Now, me...? I love the sound of a lot of the songs on the album. Despite knowing that they are not necessarily amazing musically (in a technical sense). For instance, I know Lonesome Day Blues is not original and there are lots of blues musicians who play those licks and that style better (and are more "authentic") but I love the hell out that song. It makes me happy. Not just that style, but that performance on LT. And the references to Huck Finn (e.g.) and the old-fashioned singing style make me happy, make me smile, make the experience rich for me.

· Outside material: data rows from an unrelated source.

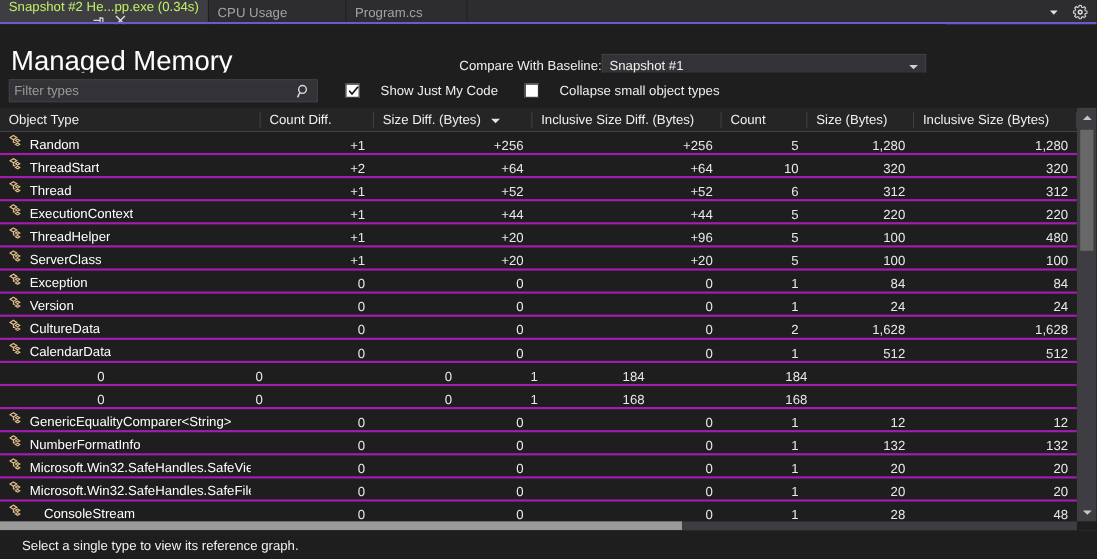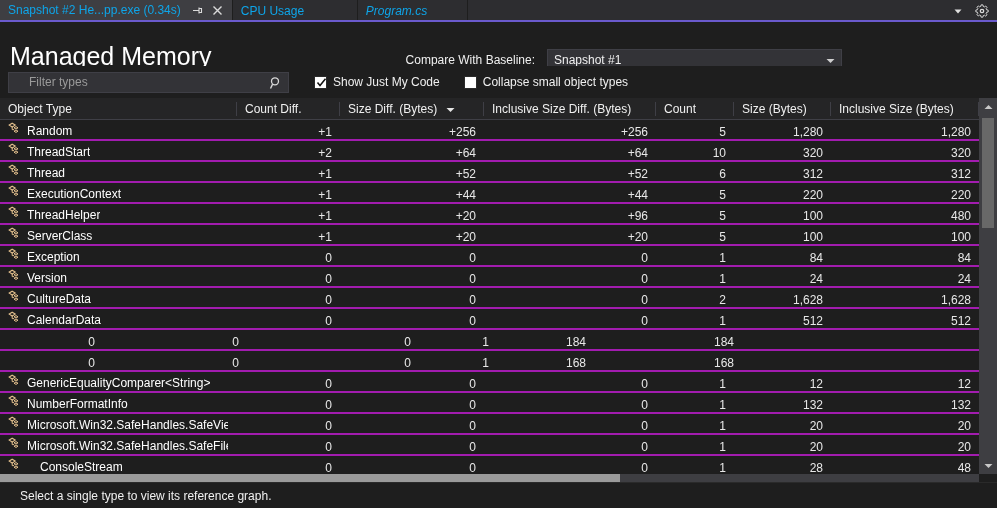--- a/index.html
+++ b/index.html
@@ -25,8 +25,9 @@
     border-right: 1px solid #1e1e1e;
   }
   .tab.active {
-    background: #3e3e42; color: #0ea5e9;
+    background: #3e3e42; color: #bef264;
     border-bottom: 2px solid #6a5acd;
+    flex-direction: column;
   }
   .tab.inactive { background: #2d2d30; color: #0ea5e9; }
   .tab .tablabel { line-height: 1; }

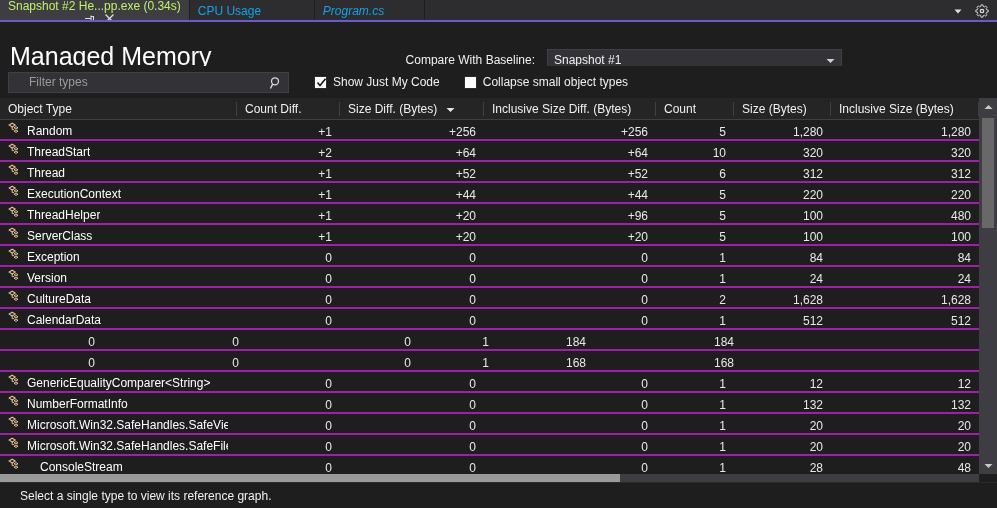--- a/index.html
+++ b/index.html
@@ -29,7 +29,7 @@
     border-bottom: 2px solid #6a5acd;
     flex-direction: column;
   }
-  .tab.inactive { background: #2d2d30; color: #0ea5e9; }
+  .tab.inactive { background: #2d2d30; color: #a3a3a3; }
   .tab .tablabel { line-height: 1; }
   .tab-icons { display: flex; align-items: center; gap: 7px; margin-left: 10px; }
   .pin-icon, .close-icon {

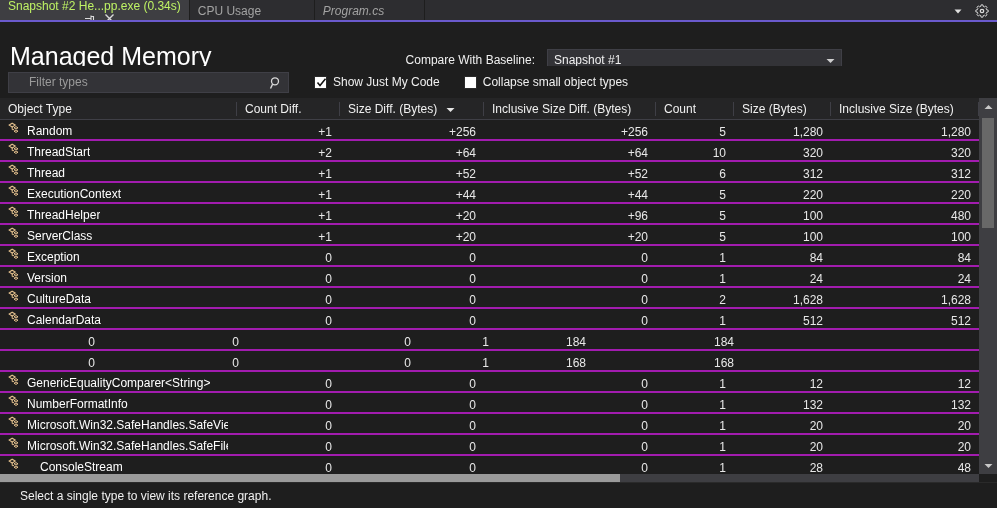--- a/index.html
+++ b/index.html
@@ -221,7 +221,7 @@
     <span class="tablabel">CPU Usage</span>
   </div>
 
-  <div class="tab inactive" style="width:110px;font-style:italic;">
+  <div class="tab inactive" style="width:110px;">
     <span class="tablabel">Program.cs</span>
   </div>
 

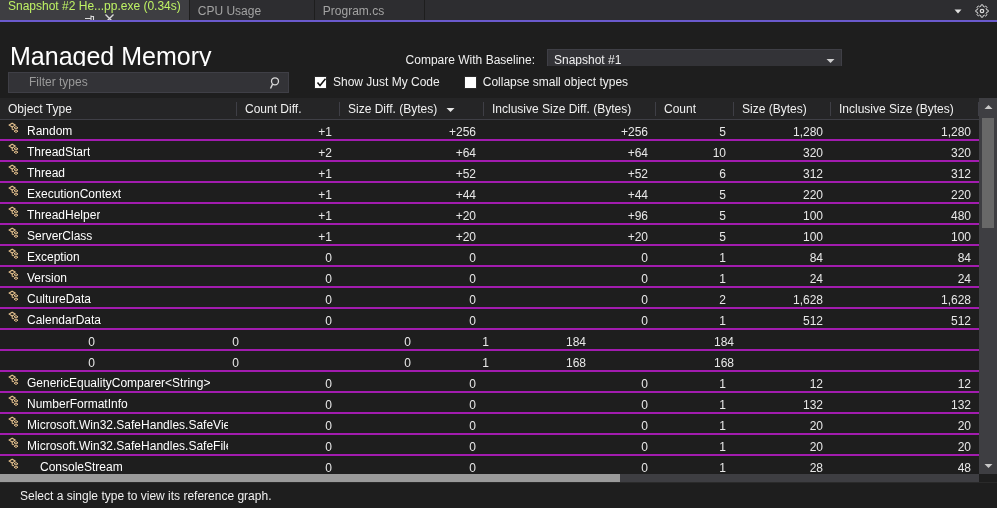--- a/index.html
+++ b/index.html
@@ -59,7 +59,7 @@
   }
   #baseline-wrap {
     position: absolute; right: 18px; top: 27px;
-    display: flex; align-items: center; gap: 12px;
+    display: flex; align-items: center; gap: 0;
   }
   #baseline-label { font-size: 12px; color: #f0f0f0; white-space: nowrap; }
   #baseline-select {

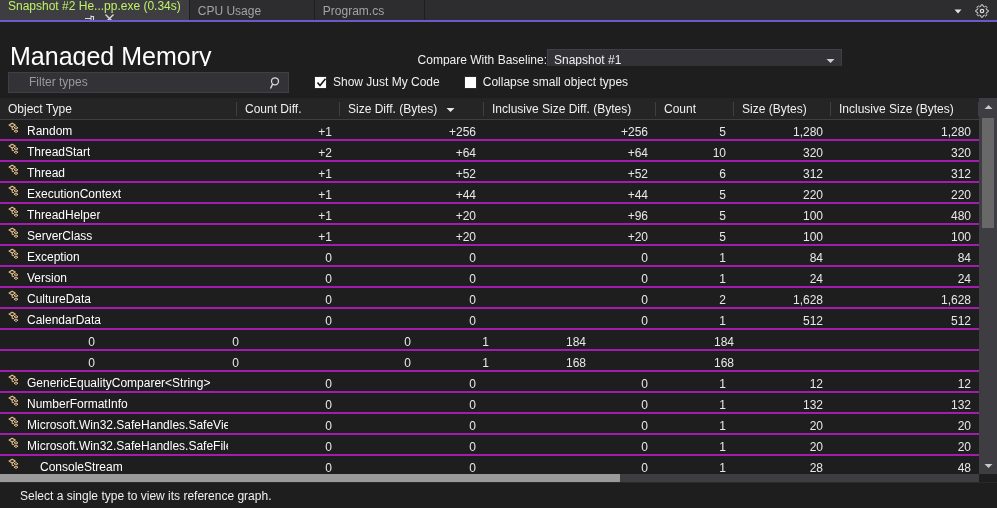--- a/index.html
+++ b/index.html
@@ -90,7 +90,7 @@
     flex: 1; background: transparent; border: none; outline: none;
     color: #d8d8d8; font-size: 12px;
     font-family: "Liberation Sans", sans-serif;
-    padding: 0 22px 0 20px; height: 19px;
+    padding: 0 22px 0 4px; height: 19px;
   }
   #filter-input::placeholder { color: #9a9a9a; opacity: 1; }
   #search-icon { position: absolute; right: 5px; top: 3px; }

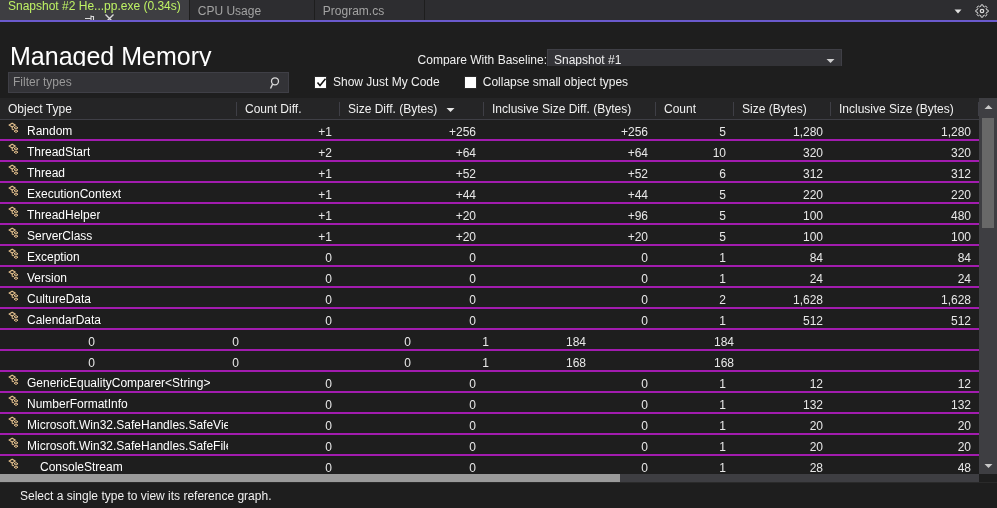--- a/index.html
+++ b/index.html
@@ -96,7 +96,7 @@
   #search-icon { position: absolute; right: 5px; top: 3px; }
 
   .checkbox-item {
-    display: flex; align-items: center; gap: 6px;
+    display: flex; align-items: center; gap: 19px;
     font-size: 12px; color: #f0f0f0; cursor: pointer;
     white-space: nowrap;
   }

And finally, there are those who object to the very idea of approaching the music this way. I've read at least of couple of posts here recently about claims like I've made here (in a very provisional and rough way, mind you) being "pseudo-intellectual". This is not "pseudo"-intellectual. It is actually intellectual. And that may not be of interest to you, but I think it is of interest to Dylan in a certain way.
I think he sees himself as part of American literary culture. And his themes, his style and his material put him right in the mix. He doesn't fit into the avant-garde of music or literature or poetry. I don't think he is academic in that way. He's too unlettered for that. But that happens to also be very American. And he clearly has immersed himself in and now embodies decades (even centuries) of American thinking and art. In that sense, he is like an old scholar, a cultural museum. So, there's no escaping that.
So, I guess I am saying that Love and Theft is the better album to me...because it more fully realizes this new project in Dylan's work.